セルを摂氏37度で1時間、二酸化炭素を5~7%インキュベートします。最大リシスコントロールウェルを10%トリトンX-100の10マイクロリットルで処理し、β-ヘキソサミニダーゼの100%放出のために細胞を完全に融解するために適切に混合する。50マイクロリットルの基質溶液を新しい非結合型96ウェルプレートに加えます。
プレートを含むヒト化RBL細胞のウェルから50マイクロリットルの上澄み物を基質溶液を含む新しいプレートに移し、37°Cで1時間プレートをインキュベートし、フッ素基質の変換を可能にします。井戸ごとに100マイクロリットルの停止溶液を加え、原稿の説明に従って蛍光を測定します。β-ヘキソサミニダーゼ活性アッセイで得られたベル状曲線は、アレルゲン過剰による免疫グロブリンEの抗原エピトープの一価の職業を示し、高い抗原濃度でのアレルゲン免疫グロブリンE架橋を阻害する。

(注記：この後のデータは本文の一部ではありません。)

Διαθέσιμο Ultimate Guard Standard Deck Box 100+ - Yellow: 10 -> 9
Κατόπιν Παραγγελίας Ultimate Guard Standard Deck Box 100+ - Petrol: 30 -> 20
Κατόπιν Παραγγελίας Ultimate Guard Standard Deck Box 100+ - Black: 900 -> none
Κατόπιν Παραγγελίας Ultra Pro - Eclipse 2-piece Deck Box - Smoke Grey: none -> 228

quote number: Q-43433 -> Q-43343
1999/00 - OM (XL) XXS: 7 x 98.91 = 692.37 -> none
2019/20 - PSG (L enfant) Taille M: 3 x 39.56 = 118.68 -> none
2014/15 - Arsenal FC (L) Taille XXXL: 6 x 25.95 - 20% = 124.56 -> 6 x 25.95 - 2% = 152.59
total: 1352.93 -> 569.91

半最大メディター放出に必要な抗原濃度を、線形回帰分析を用いて計算した。細胞生存アッセイは、刺激に用いる感作血清または抗原のいずれかに由来する細胞傷害作用を除外するために行った。β-ヘキソサミニダーゼ活性アッセイには5種類の異なるヒト血清が使用され、白樺花粉アレルギー患者に由来する5つの血清のうち4つはBet v 1刺激に反応し、Bet v 1が免疫グロブリンE媒介性アレルギー症状を引き起こす強力なアレルゲンであることを実証した。
相同症アレルゲンに対する免疫グロブリンEの交差反応性を評価した。ベットv 1に対する応答は両方の患者で見つかったが、患者2もCor a 1に応答した。Bet v 1相同種食物アレルゲンは、患者2における1つの交差反応性免疫グロブリンEレベルを示す。
アレルゲンの変異変異体変異体の低刺激性の性質を評価し、それらの野生型と比較した。Bet v 1倍変異体の放出曲線は、野生型アレルゲンと比較してより高い抗原濃度に向かってシフトし、その結果、抗原の濃度が有意に高くなり、半分の最大放出を引き起こし、突然変異体のアレルギーが少なくなり、したがってアレルゲン特異的免疫療法の候補となる。細胞が乾燥するのを避けるために抗原希釈を適用するまで、細胞に洗浄液を残すことを忘れないでください、そうでなければ、これはアッセイの性能が悪くなるでしょう。
このアッセイは、アレルゲン特有の免疫療法に使用される皮膚プリック試験溶液または抽出物などの生物学的活性に基づいて、アレルギー性製品の標準化を含む多くの異なる用途に使用することができる。